Stepwise Model Builder - Cox Regression Introductory Overview

The purpose of the Statistica Stepwise Model Builder - Cox Regression module is to facilitate the identification of Cox regression models based on predictors chosen by the user at each step. The final Cox regression model can then be saved in XMLform, PMML form or directly deployed to Statistica Enterprise.

The module will compute continuous and categorical predictors with multiple degrees of freedom, and automatically move the latter into or out of the regression equation in single steps.

At each step, the program will compute various predictor statistics for predictors in the current model, and predictors (predictor candidates) not in the current equation. Statistics reflecting on the overall model quality are also computed.

Thus, you can build models by manually selecting the most important predictors into the regression equation one step at a time, using criteria of statistical significance for the prediction as well as policy and other criteria. By moving selected variables or groups of variables into the prediction and equation, and removing others from that equation, what-if (scenario) analyses are possible to assess the impact of certain model assumptions, policy, or regulatory constraints (for example, on predictors that are not permitted). Thus, analysts can build models that are parsimonious, consistent with policies, guidelines, and regulatory constraints, but are also as accurate as possible.

Cox Regression

Cox’s proportional hazards model is a distribution-free model in which predictors are related to lifetime multiplicatively.   
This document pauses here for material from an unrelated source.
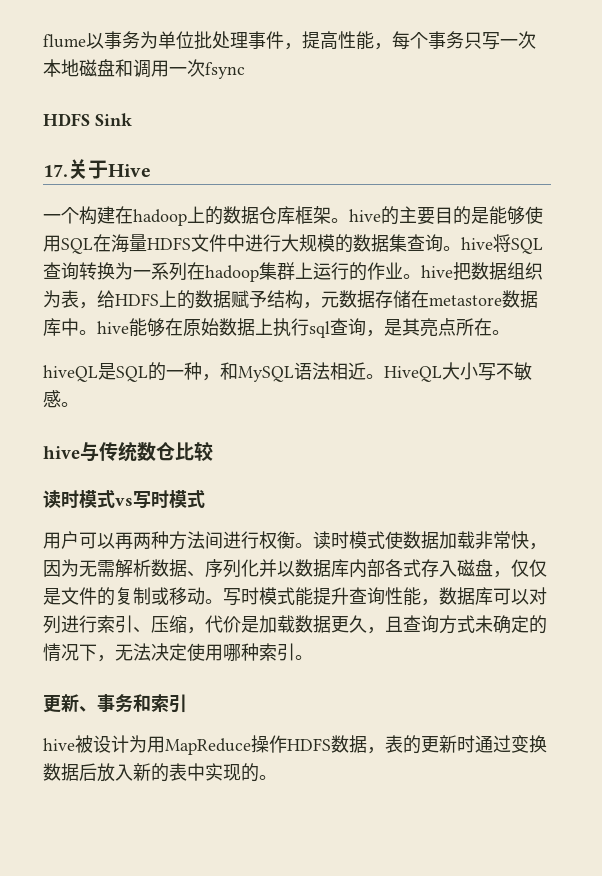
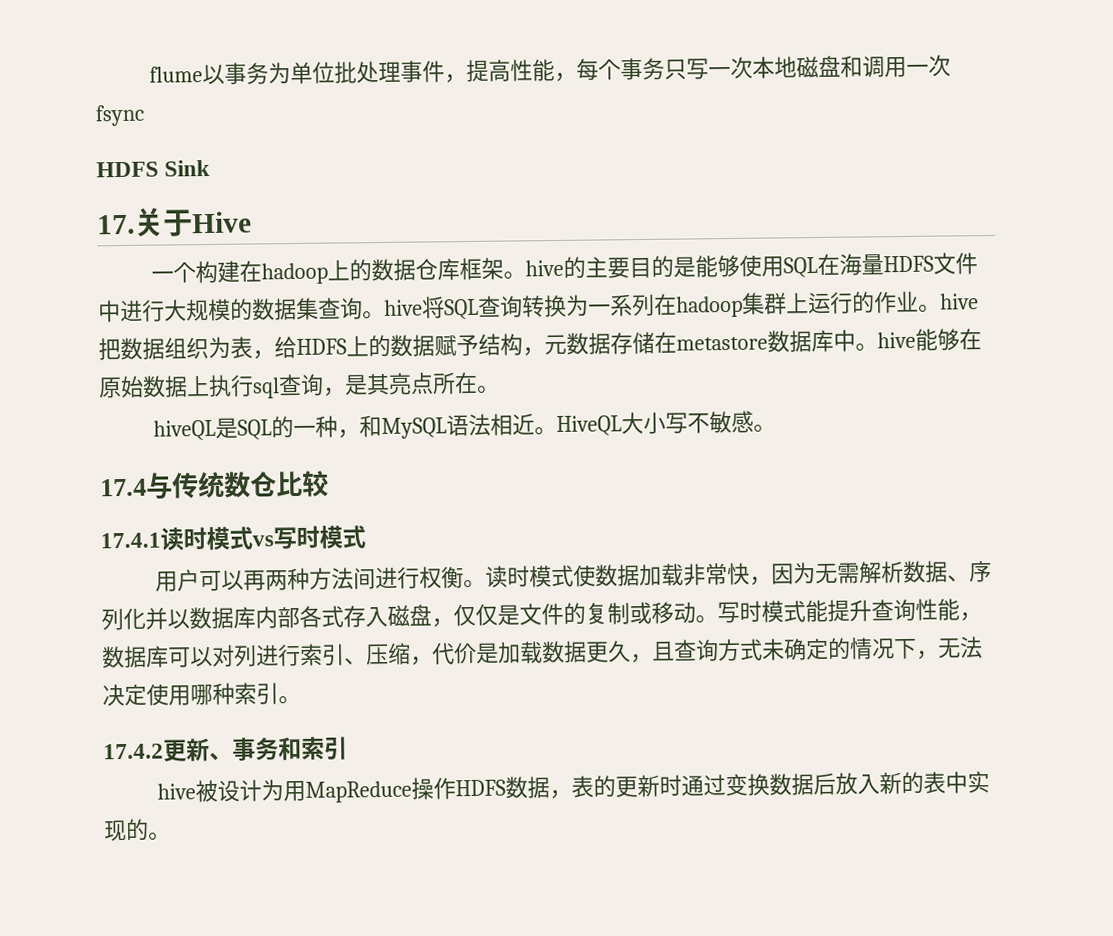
[43,446,80,459] hive -> [100,478,147,497] 17.4
(213, 451) none -> [100,532,161,549] 17.4.1
(313, 657) none -> [103,743,164,760] 17.4.2

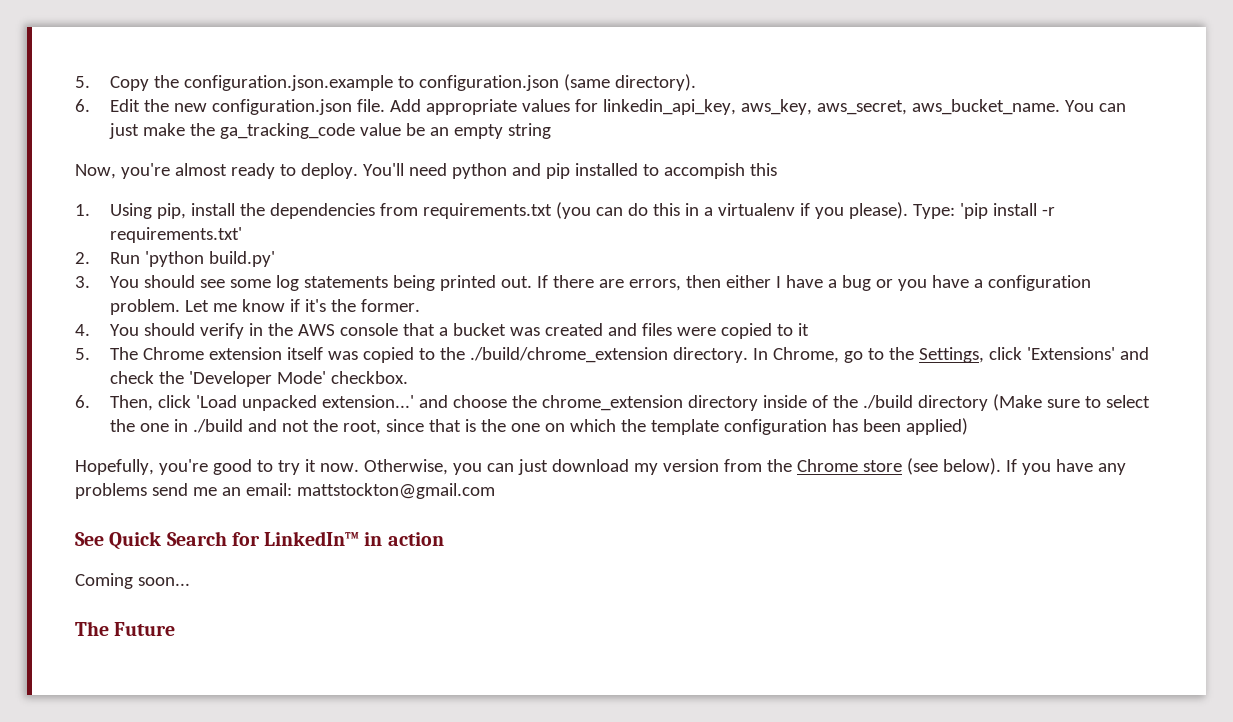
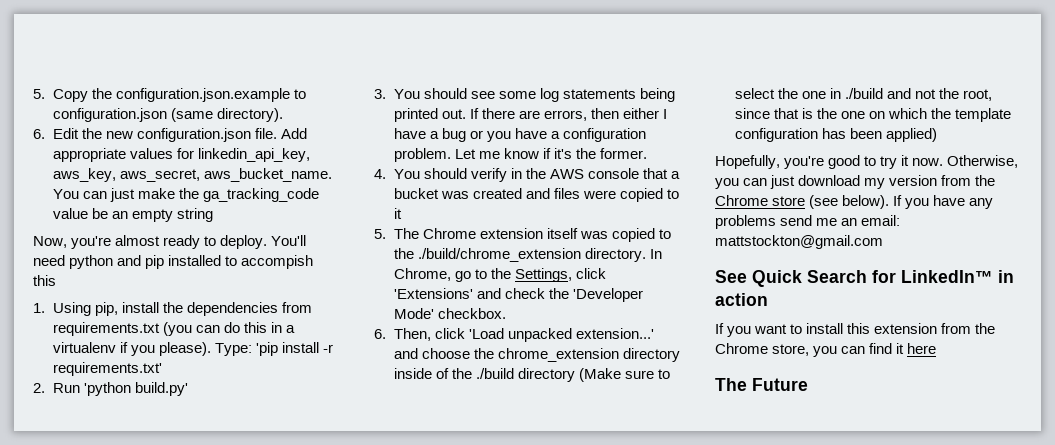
[75,573,190,589] Coming soon... -> [715,323,996,337] [715,343,937,357] If you want to install this extension from the Chrome store, you can find it here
The form of the Cox proportional hazards model is as follows:

h(t|x) = h0(t) exp(xb)

where h0(t) is the baseline hazard and b = (b1, ..., bp)'  is the vector of regression coefficients. This model does not impose any distributional assumption on the baseline hazard. It is referred to as proportional because the ratio of hazard rates of two individuals is constant and not dependent on time.

This model has become popular in various domains whenever the dependent variable of interest represents the time to a terminal event and the duration of study is limited in time.